There are two ways we can normalize these runs:

1. Pick a few peaks from a run set and normalize every other run set to it.

2. Normalize with respect to the beam current integrator (BCI) of each run. 

### 1. Normalizing with respect to a specific run set

You can look at the notebook 'xavgnormalization.ipynb' to see how I approached this problem with my prior data set. I tried my best to comment what I did.

1. First, we want to check for focal plane losses (particles that hit x1 but not x2 so they do not factor into the xavg spectrum). The focal plane detector tends to have more losses towards the edges and it is good practice to check how significant that is. Open the x1_oneplane and x1_bothplanes spectra, fit some peaks, and take the ratio of the volume of the peaks. This ratio can then be multiplied to the respective peak in the xavg_bothplanes spectrum. 

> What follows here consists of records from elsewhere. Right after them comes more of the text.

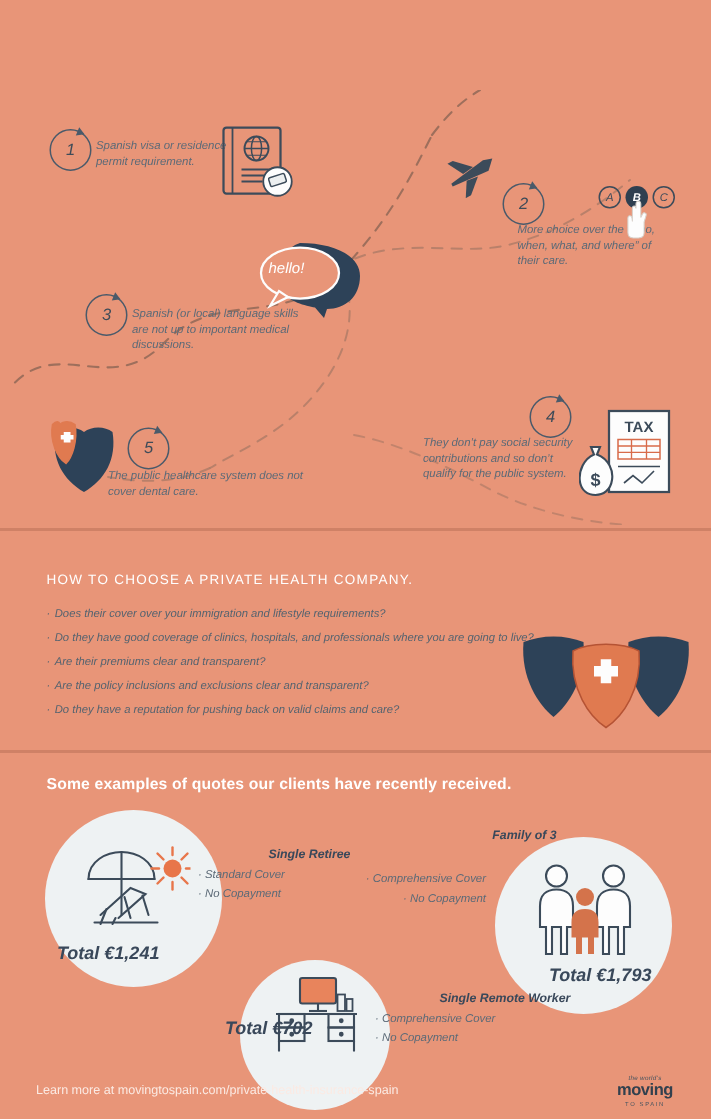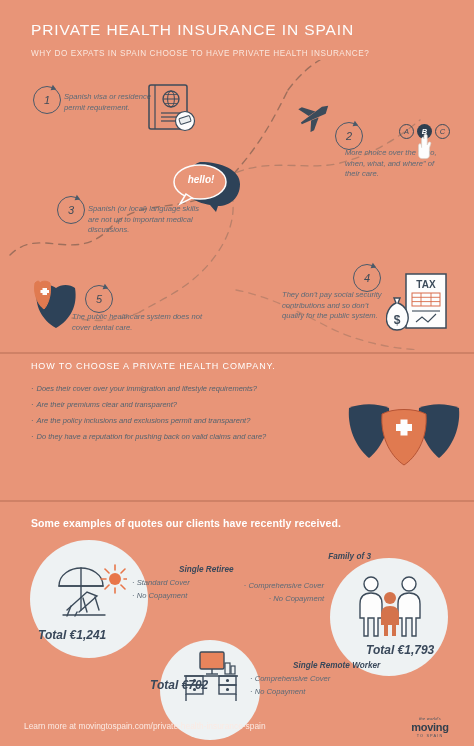--- a/index.html
+++ b/index.html
@@ -211,10 +211,6 @@
     <path d="M236 230 C 268 236, 300 252, 330 268 C 355 280, 385 288, 420 290" fill="none" stroke="#b07c67" stroke-width="1.3" stroke-dasharray="7 6" stroke-linecap="round" opacity="0.7"></path>
   </svg>
 
-  <div class="sec" id="header">
-    <div class="title">PRIVATE HEALTH INSURANCE IN SPAIN</div>
-    <div class="subtitle">WHY DO EXPATS IN SPAIN CHOOSE TO HAVE PRIVATE HEALTH INSURANCE?</div>
-  </div>
 
   <div class="reason">
     <div class="num-circle" style="left:33px; top:86px;">1</div>

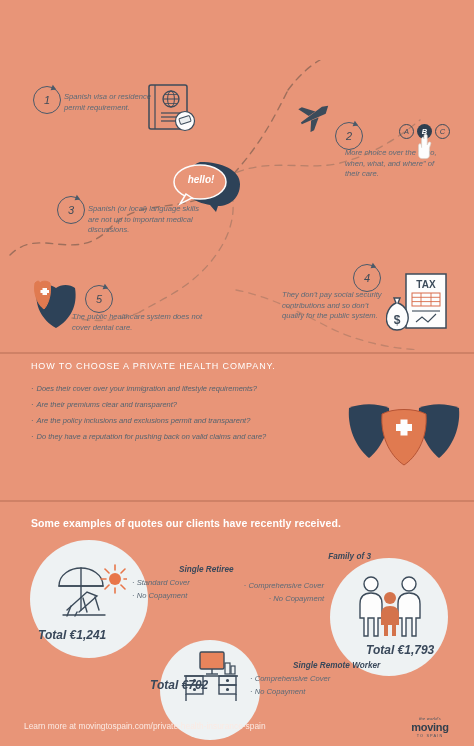--- a/index.html
+++ b/index.html
@@ -271,8 +271,8 @@
       <ellipse cx="30" cy="22" rx="26" ry="17" fill="#e89578" stroke="#fdfdfd" stroke-width="1.5"></ellipse>
       <path d="M16 34 L10 44 L22 38 Z" fill="#e89578" stroke="#fdfdfd" stroke-width="1.5"></path>
     </svg>
-    <div style="position:absolute; left:9px; top:14px; width:44px; text-align:center;
-                font-size:10px; font-style:italic; font-weight:bold; color:#ffffff;">hello!</div>
+    <div style="position:absolute; left:9px; top:14px; width:44px; 
+                font-size:10px; font-style:italic; font-weight:normal; color:#ffffff;">hello!</div>
   </div>
 
   <div class="reason">

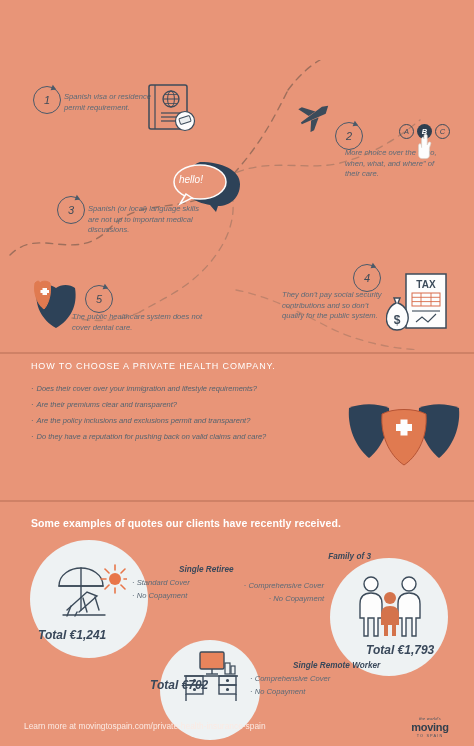--- a/index.html
+++ b/index.html
@@ -97,7 +97,7 @@
   }
 
   
-  #midsec { top: 344px; height: 152px; }
+  #midsec { top: 364px; height: 152px; }
   .mid-title {
     position: absolute;
     left: 31px; top: 17px;

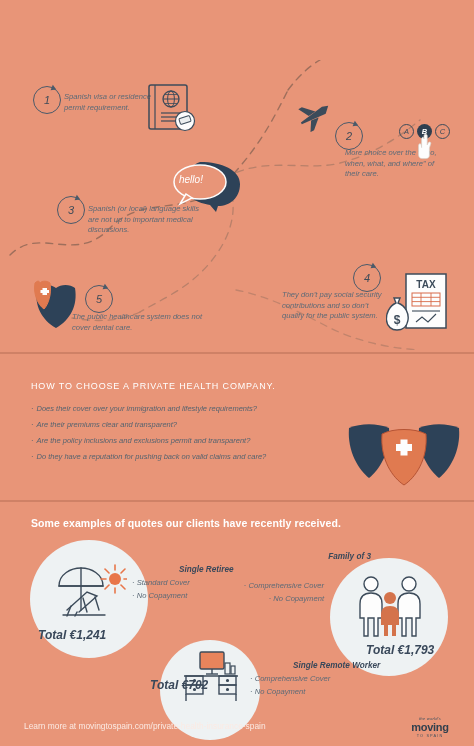--- a/index.html
+++ b/index.html
@@ -319,6 +319,9 @@
     <div class="bullets">
       <div class="bullet">
         <span class="dot">·</span><span>Does their cover over your immigration and lifestyle requirements?</span>
+      </div>
+      <div class="bullet">
+        <span class="dot">·</span><span>Do they have good coverage of clinics, hospitals, and professionals where you are going to live?</span>
       </div>
       <div class="bullet">
         <span class="dot">·</span><span>Are their premiums clear and transparent?</span>

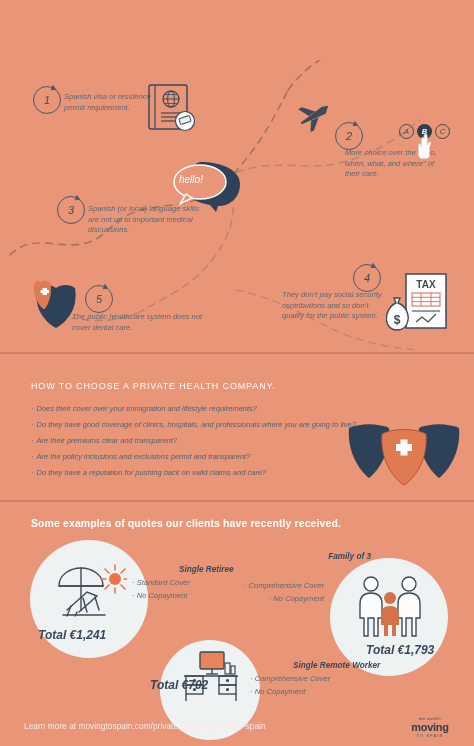--- a/index.html
+++ b/index.html
@@ -327,7 +327,7 @@
         <span class="dot">·</span><span>Are their premiums clear and transparent?</span>
       </div>
       <div class="bullet">
-        <span class="dot">·</span><span>Are the policy inclusions and exclusions permit and transparent?</span>
+        <span class="dot">·</span><span>Are the policy inclusions and exclusions clear and transparent?</span>
       </div>
       <div class="bullet">
         <span class="dot">·</span><span>Do they have a reputation for pushing back on valid claims and care?</span>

2. Once that is done, we will proceed like the steps before. Pick a run set and open the xavg spectrum into hdtv. 

3. Find which peaks overlap with other run(s), fit a guassian to that peak, and record the volume. 

4. Take the ratios of the peaks from both run sets. You can decide to take an average of a few peaks, but also keep in mind the losses that you see and make a determination of which peaks are more reliable.

5. Multiply the counts of the other run set by this ratio. One way to do this is to create an array of the same length as the run set and use the 'weights' option within plt.hist or np.histogram with that array. Example: np.full(len(xavgcal113_134), 1.14).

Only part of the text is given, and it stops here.